*** Opening DATA TO PROCESS ***

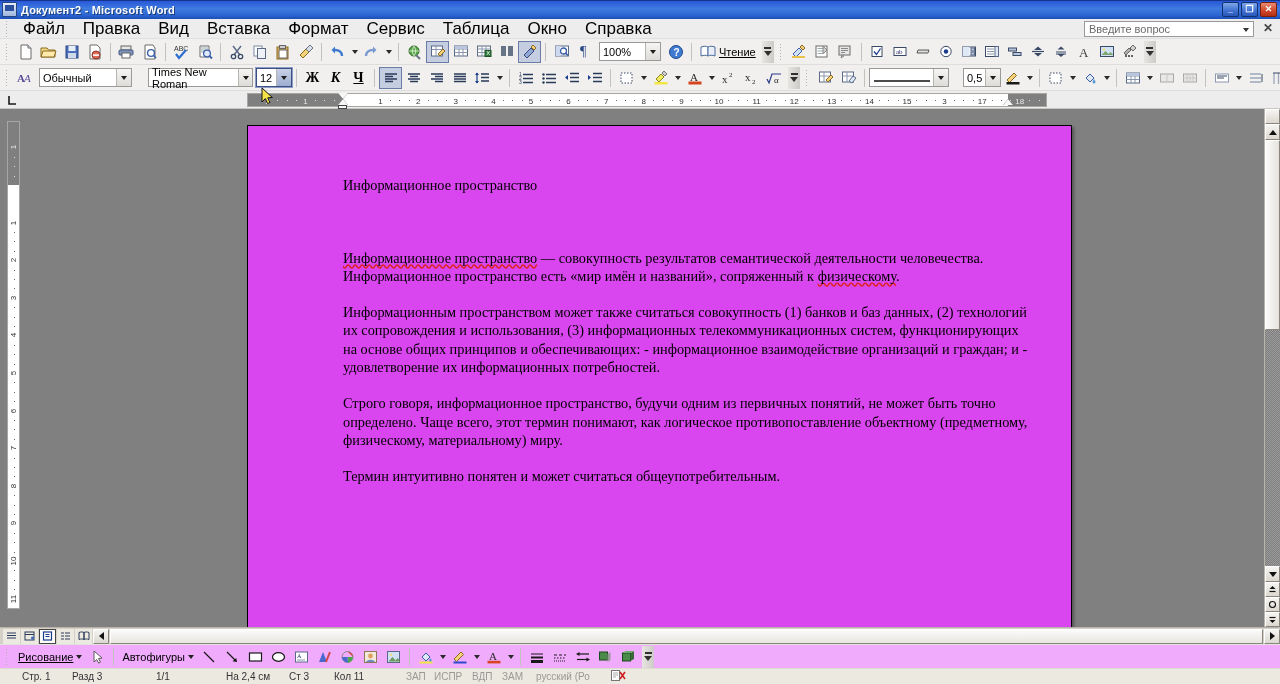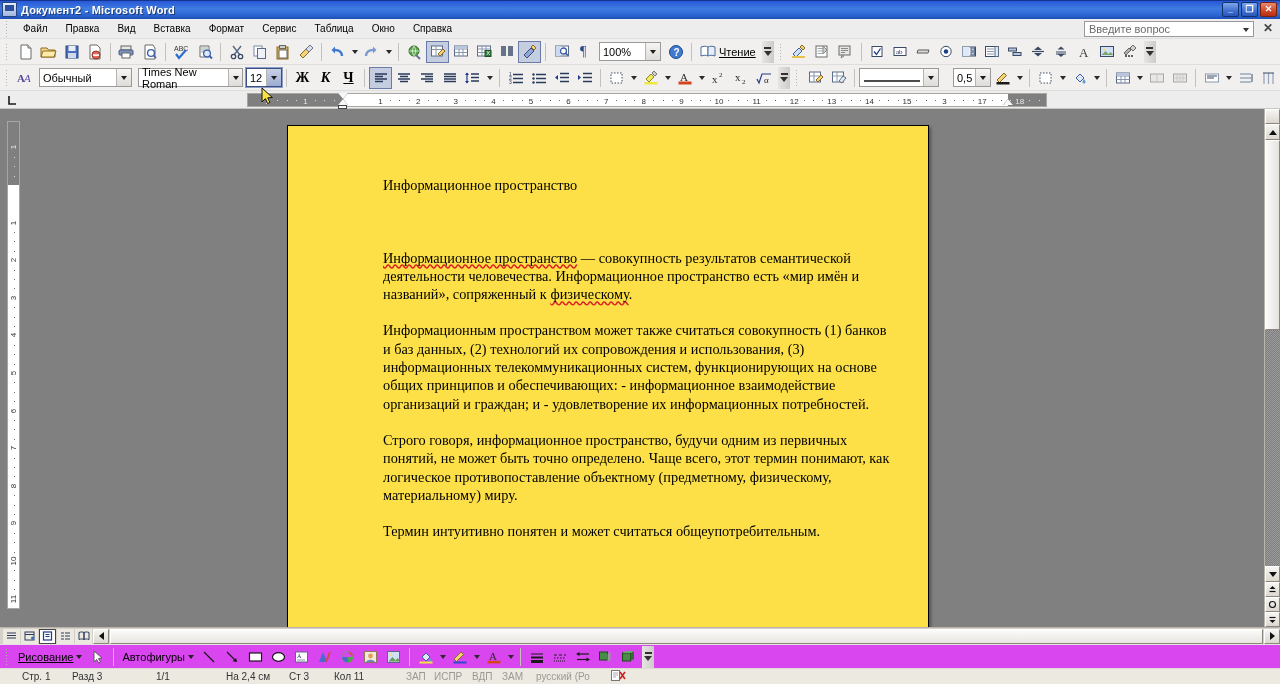--- a/index.html
+++ b/index.html
@@ -56,7 +56,7 @@
     background-size: 3px 3px; background-position: 2px 2px; background-repeat: repeat-y;
   }
   .menu-item {
-    padding: 2px 9px; color: #000; font-size: 10px; white-space: nowrap;
+    padding: 2px 9px; color: #000; font-size: 17px; white-space: nowrap;
   }
   .ask-box {
     position: absolute; right: 26px; top: 2px;

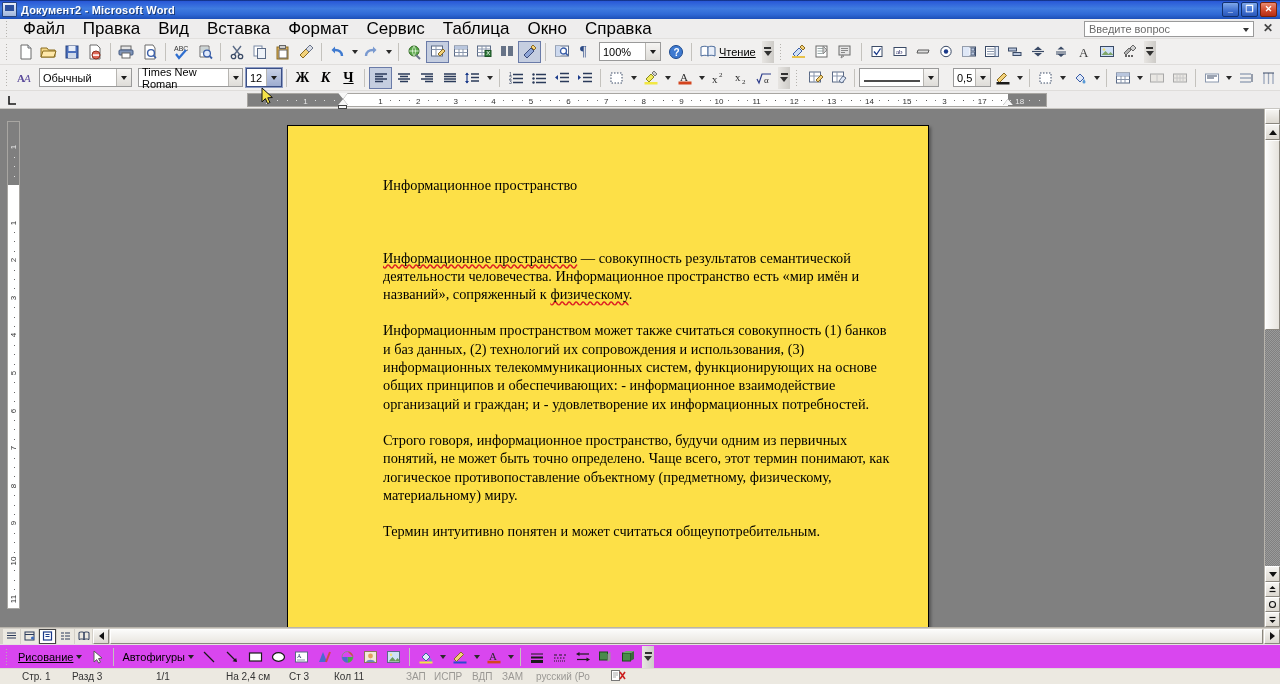--- a/index.html
+++ b/index.html
@@ -536,7 +536,7 @@
       <span>Обычный</span>
       <span class="cbtn"></span>
     </div>
-    <div class="combo" style="width:105px;margin-left:6px;">
+    <div class="combo" style="width:105px;margin-left:16px;">
       <span>Times New Roman</span>
       <span class="cbtn"></span>
     </div>

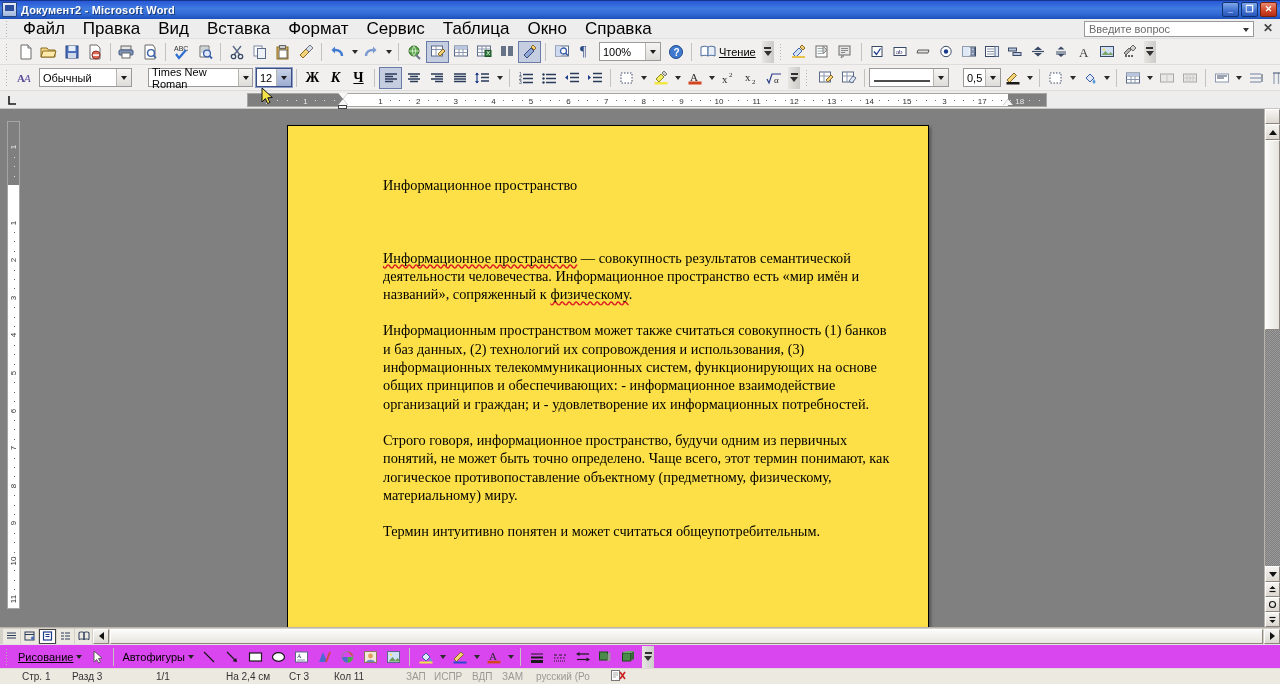--- a/index.html
+++ b/index.html
@@ -146,10 +146,9 @@
 
   .doc-area { flex: 1; position: relative; overflow: hidden; background: #808080; }
   .page {
-    position: absolute; left: 221px; top: 16px; width: 642px; height: 560px;
-    background: #fde047; border: 1px solid #000;
+    position: absolute; left: 221px; top: 16px; width: 825px; height: 560px;
+    background: #d946ef; border: 1px solid #000;
     box-shadow: 2px 2px 3px rgba(0,0,0,.35);
-    margin-left: 40px;
   }
   .page-body {
     position: absolute; left: 95px; top: 50px; right: 38px;

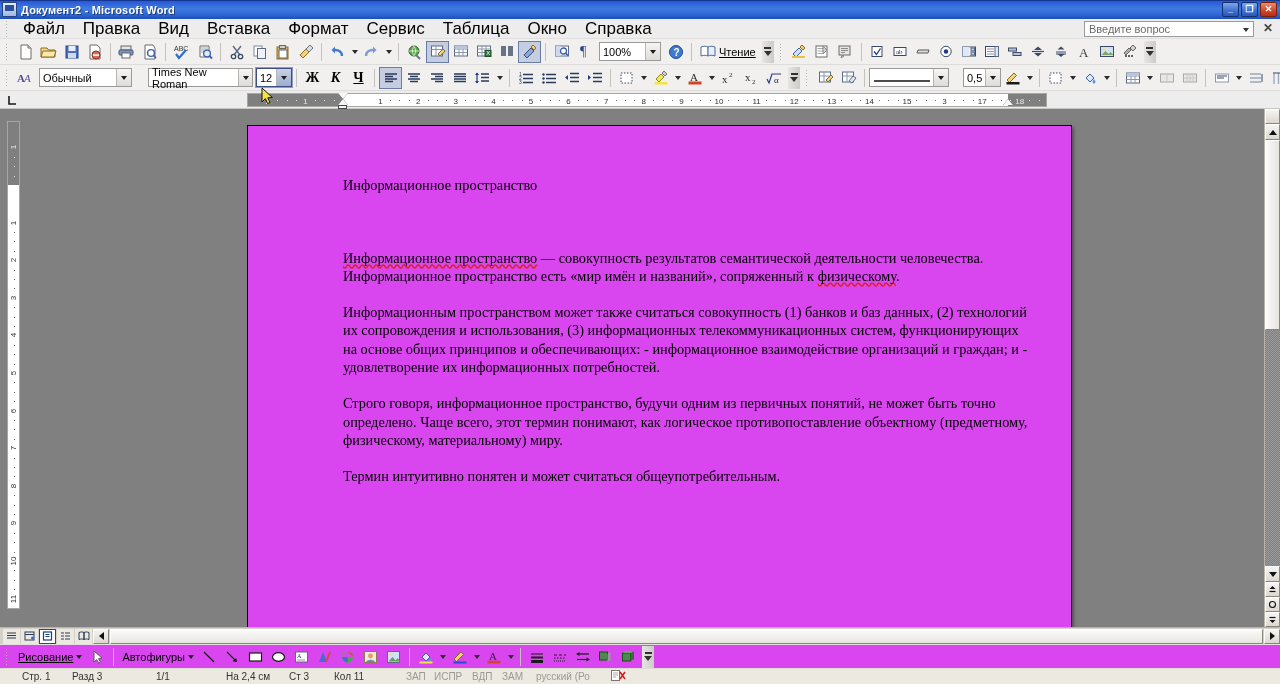--- a/index.html
+++ b/index.html
@@ -196,7 +196,7 @@
   .arr-r{width:0;height:0;border-top:4px solid transparent;border-bottom:4px solid transparent;border-left:5px solid #111;}
 
   
-  .drawbar { height: 24px; background:#d946ef; display:flex;align-items:center; flex:none;
+  .drawbar { height: 24px; background:#f0abfc; display:flex;align-items:center; flex:none;
     border-top:1px solid #e4e2df; }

*** Closing DATA TO PROCESS ***

**INSTRUCTIONS FOR THE TASK:**
Your answer must be an exact copy of the records, without the pictures.

**RESULT FOR THIS TASK:**
--- a/index.html
+++ b/index.html
@@ -56,7 +56,7 @@
     background-size: 3px 3px; background-position: 2px 2px; background-repeat: repeat-y;
   }
   .menu-item {
-    padding: 2px 9px; color: #000; font-size: 10px; white-space: nowrap;
+    padding: 2px 9px; color: #000; font-size: 17px; white-space: nowrap;
   }
   .ask-box {
     position: absolute; right: 26px; top: 2px;

--- a/index.html
+++ b/index.html
@@ -536,7 +536,7 @@
       <span>Обычный</span>
       <span class="cbtn"></span>
     </div>
-    <div class="combo" style="width:105px;margin-left:6px;">
+    <div class="combo" style="width:105px;margin-left:16px;">
       <span>Times New Roman</span>
       <span class="cbtn"></span>
     </div>

--- a/index.html
+++ b/index.html
@@ -146,10 +146,9 @@
 
   .doc-area { flex: 1; position: relative; overflow: hidden; background: #808080; }
   .page {
-    position: absolute; left: 221px; top: 16px; width: 642px; height: 560px;
-    background: #fde047; border: 1px solid #000;
+    position: absolute; left: 221px; top: 16px; width: 825px; height: 560px;
+    background: #d946ef; border: 1px solid #000;
     box-shadow: 2px 2px 3px rgba(0,0,0,.35);
-    margin-left: 40px;
   }
   .page-body {
     position: absolute; left: 95px; top: 50px; right: 38px;

--- a/index.html
+++ b/index.html
@@ -196,7 +196,7 @@
   .arr-r{width:0;height:0;border-top:4px solid transparent;border-bottom:4px solid transparent;border-left:5px solid #111;}
 
   
-  .drawbar { height: 24px; background:#d946ef; display:flex;align-items:center; flex:none;
+  .drawbar { height: 24px; background:#f0abfc; display:flex;align-items:center; flex:none;
     border-top:1px solid #e4e2df; }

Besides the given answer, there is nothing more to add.